Hans ist entnervt und enttäuscht, „ich will doch bloß im Notfall telefonieren. Das gibt’s doch einfach nicht.“
Ein Anruf bei „MyWebID“ beschert uns dann zwar sofort wieder den Hinweis auf coronabedingte lange Wartezeiten – aber man könnte einen festen Termin vereinbaren. Das machen wir und erhalten für den nächsten Tag um 18.15 Uhr eine Anrufzeit. Jetzt wollen wir es aber endlich wissen!
Dritter Versuch, Samstag, 18.15 Uhr: Tatsächlich meldet sich schon nach dem zweiten Klingeln ein junger Mann, dieses Mal laut und deutlich, gut verständlich. Hans ist instruiert, dass ich auf keinen Fall auftauchen darf. Schnell haben wir wieder die Standardfragen hinter uns: Einverstanden mit der Aufzeichnung, Bearbeitungsnummer, Geburtstag und -ort, seine Handy-Nummer und email-Adresse, warum er sich und für was identifizieren lassen will. Doch dann geht’s ins Eingemachte. Hans soll die Kamera auf dem Smartphone umschalten auf die Rückkamera (haben wir geübt, klappt), nun seinen Ausweis zeigen, mit ihm wackeln. Vorderseite, Rückseite, wackeln. Der Junge Mann ist sehr nett und freundlich, immer wieder sein Kommando: „Ich muss Sie im Bild sehen während Sie mit dem Ausweis wackeln!“ Für Hans fast unmöglich. Dann soll er ans Fensterbrett, wegen der Beleuchtung, den Ausweis hinlegen, mit der Hand durchs Bild fahren, mit den Fingern wackeln, „ich muss Sie sehen!“, ruft der junge Mann. Gleiches Spiel mit der Rückseite des Ausweises, hinlegen, Finger durchs Bild, gleichzeitig soll Hans irgendwie sichtbar sein. Ein Ding der Unmöglichkeit – für Gesunde ebenso wie für einen älteren Mann, der nicht voll vom Schlaganfall genesen ist. Wieder an den Tisch setzen, Ausweis zeigen, wackeln, „bitte neben dem Gesicht, Finger durchs Bild ziehen und sagen Sie etwas, dass ich Sie sehe!“ Das ist wirklich kaum zu schaffen.

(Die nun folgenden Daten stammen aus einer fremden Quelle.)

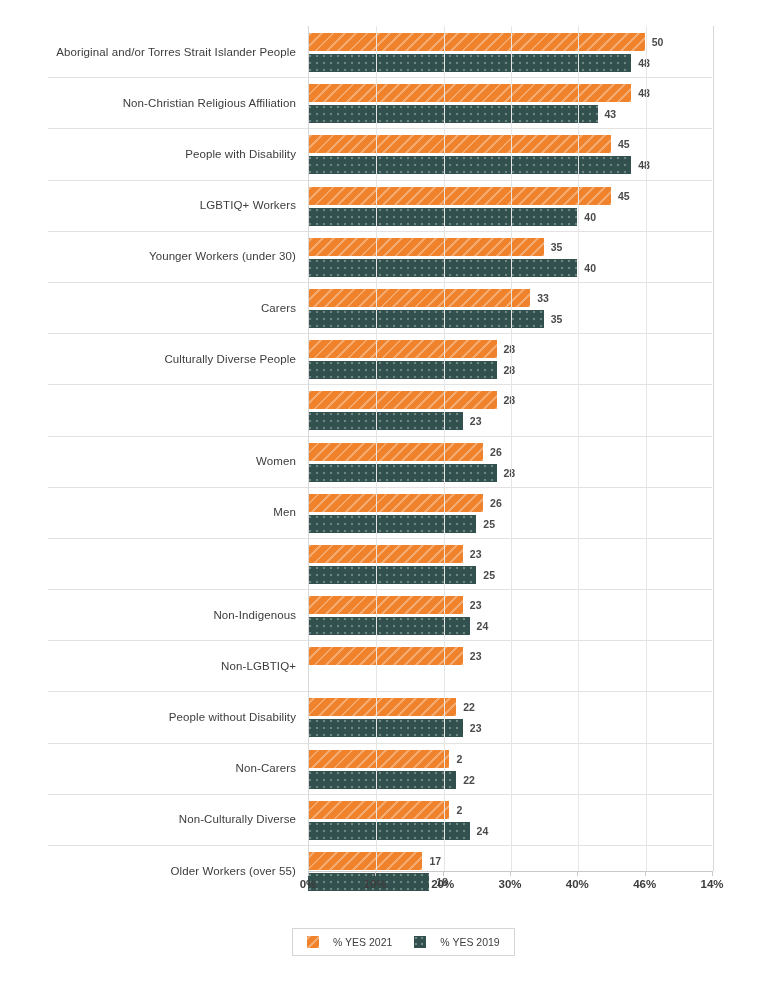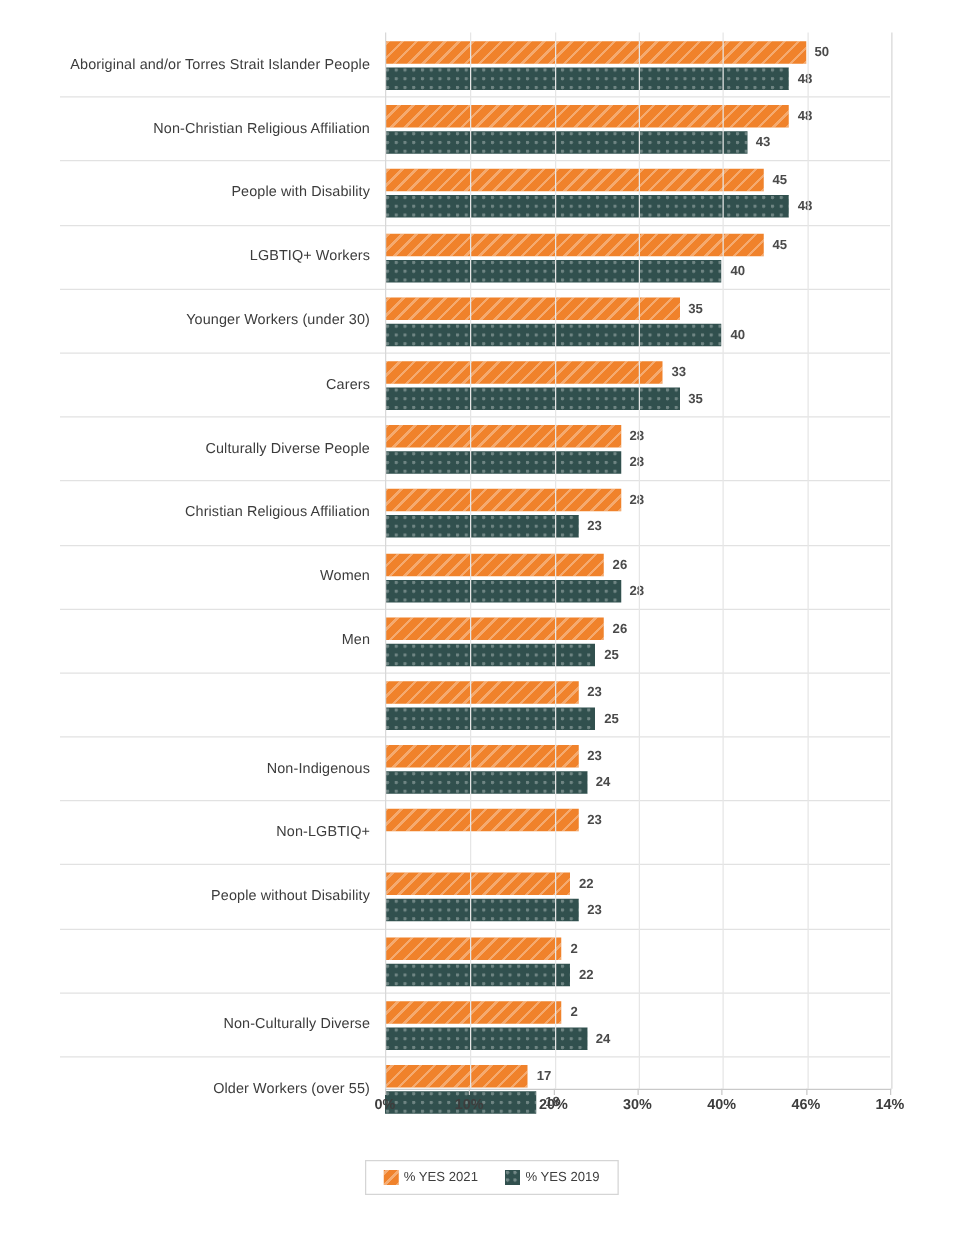--- a/index.html
+++ b/index.html
@@ -232,7 +232,6 @@
         </div>
       </div>
       <div class="row">
-        <div class="row-label">Christian Religious Affiliation</div>
         <div class="bars">
           <div class="bar-wrap y2021">
             <div class="bar orange" style="width: 188.533px;"></div>

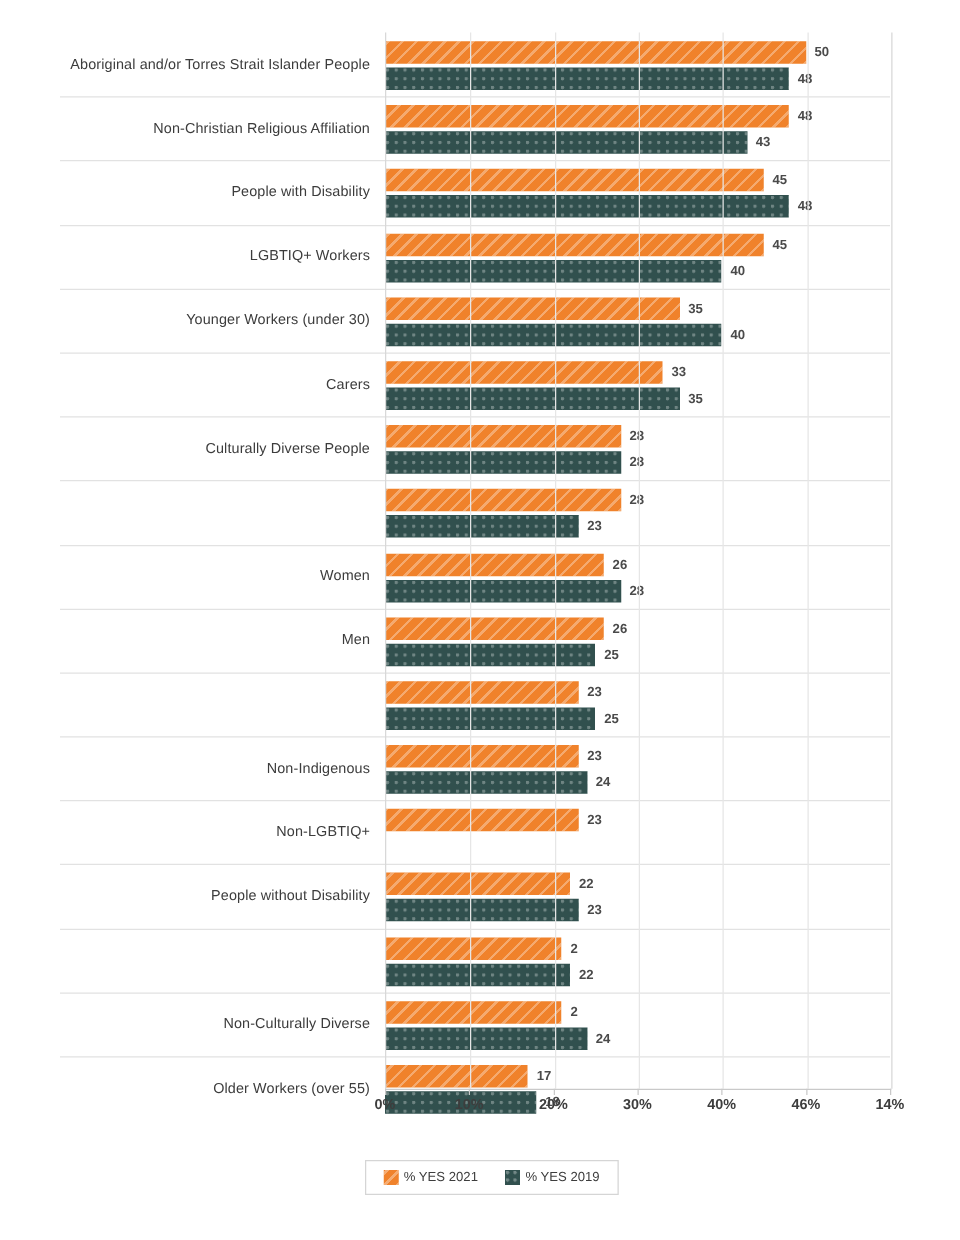--- a/index.html
+++ b/index.html
@@ -317,6 +317,7 @@
         </div>
       </div>
       <div class="row">
+        <div class="row-label">Non-Carers</div>
         <div class="bars">
           <div class="bar-wrap y2021">
             <div class="bar orange" style="width: 141.4px;"></div>

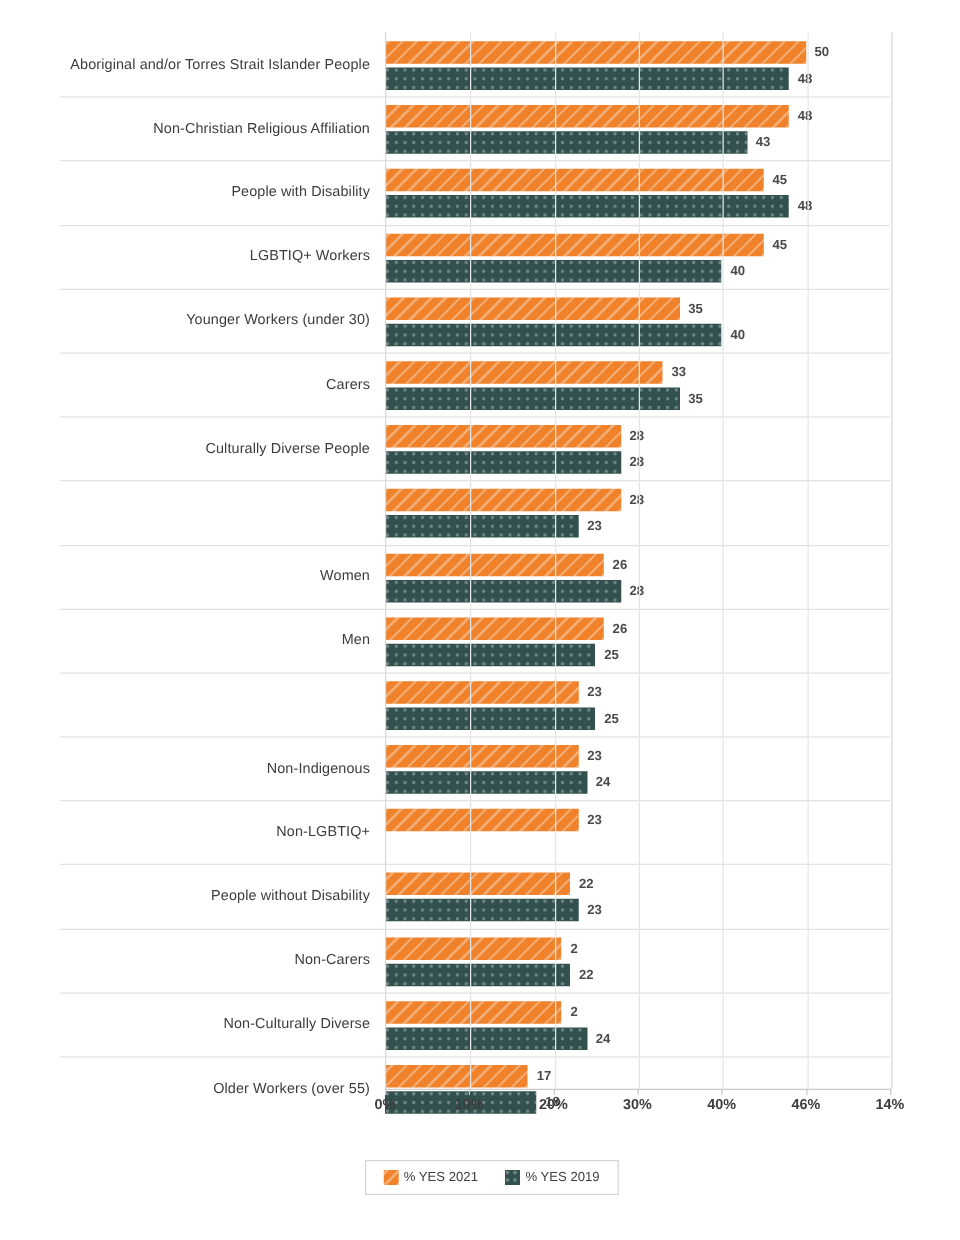--- a/index.html
+++ b/index.html
@@ -116,7 +116,7 @@
     align-items:center;
     gap:22px;
   }
-  .legend-item{display:flex;align-items:center;gap:4px;}
+  .legend-item{display:flex;align-items:center;gap:14px;}
   .legend-swatch{width:12px;height:12px;display:inline-block;}
   .legend-swatch.orange{
     background-color:#F0822B;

Nach gut 15 Minuten hat die Prozedur ein Ende, „ich prüfe mal schnell, ob ich alles habe oder ob wir noch etwas brauchen“, hören wir aus dem Handy. Dann die Erlösung: „Passt alles, in spätestens 24 Stunden ist alles freigeschaltet, vielen Dank und Tschüss.“
Schon zwei Stunden später hat das Telefonieren bei Hans funktioniert – aber ist das wirklich noch normal, so eine aufwändige Prüfung für das Freischalten einer Telefonkarte? Niemals hätte Hans das alleine geschafft und er wäre immer noch kontaktlos.